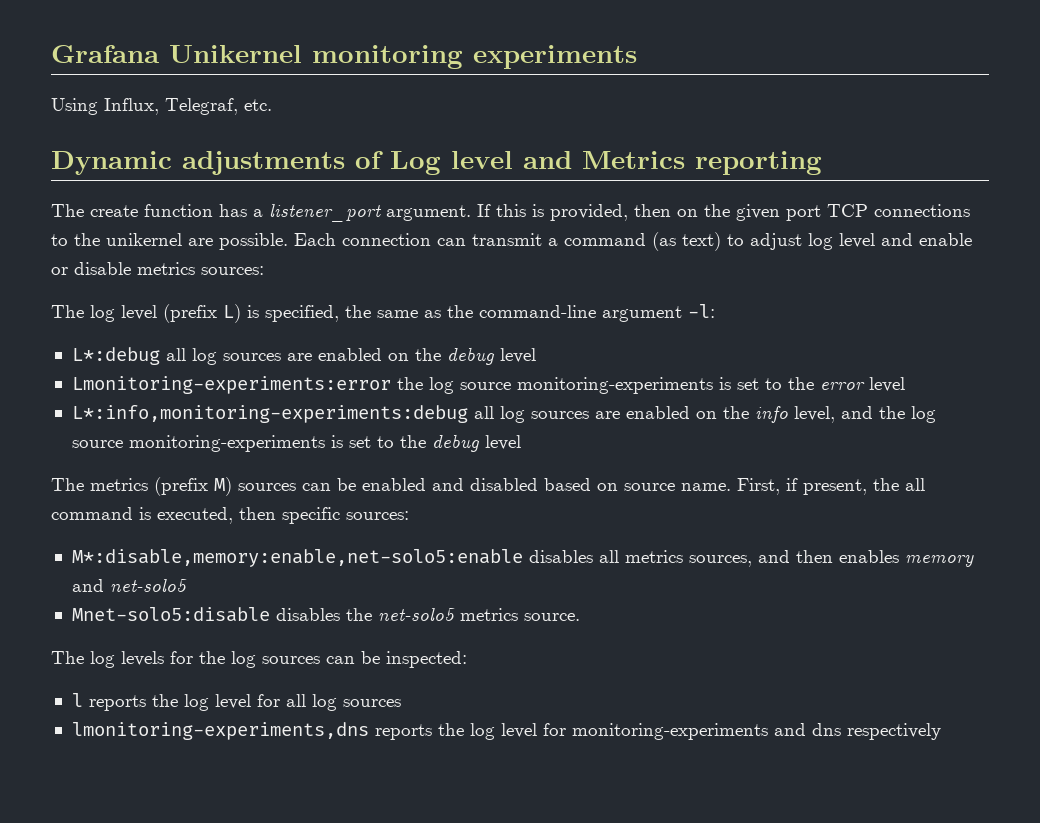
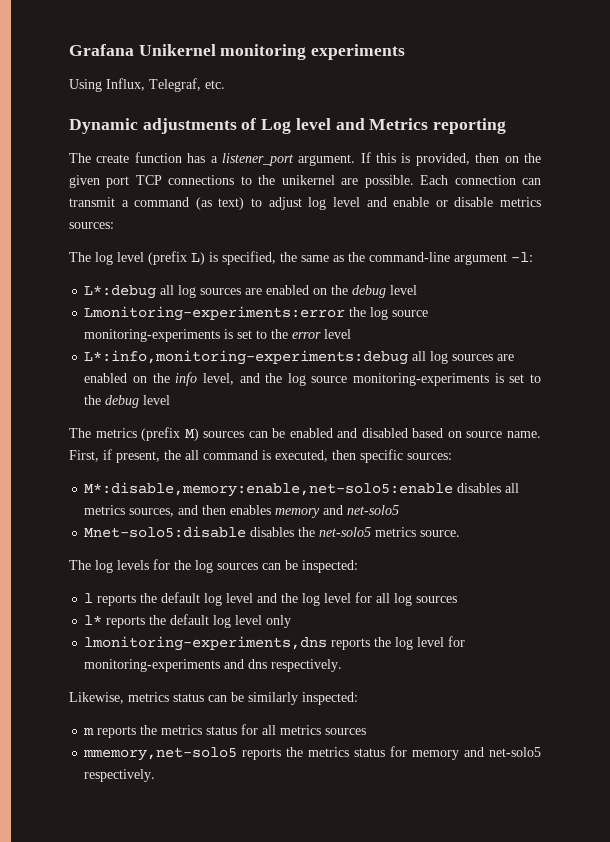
- l reports the log level for all log sources
+ l reports the default log level and the log level for all log sources
+ l* reports the default log level only
- lmonitoring-experiments,dns reports the log level for monitoring-experiments and dns respectively
+ lmonitoring-experiments,dns reports the log level for monitoring-experiments and dns respectively.
+ Likewise, metrics status can be similarly inspected:
+ m reports the metrics status for all metrics sources
+ mmemory,net-solo5 reports the metrics status for memory and net-solo5 respectively.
◇ ◇ ◇ ◇
» **What needs to be done**:
Transcribe the material exactly, keeping every word and none of the pictures.

» **Exercise solution**:
- l reports the log level for all log sources
+ l reports the default log level and the log level for all log sources
+ l* reports the default log level only
- lmonitoring-experiments,dns reports the log level for monitoring-experiments and dns respectively
+ lmonitoring-experiments,dns reports the log level for monitoring-experiments and dns respectively.
+ Likewise, metrics status can be similarly inspected:
+ m reports the metrics status for all metrics sources
+ mmemory,net-solo5 reports the metrics status for memory and net-solo5 respectively.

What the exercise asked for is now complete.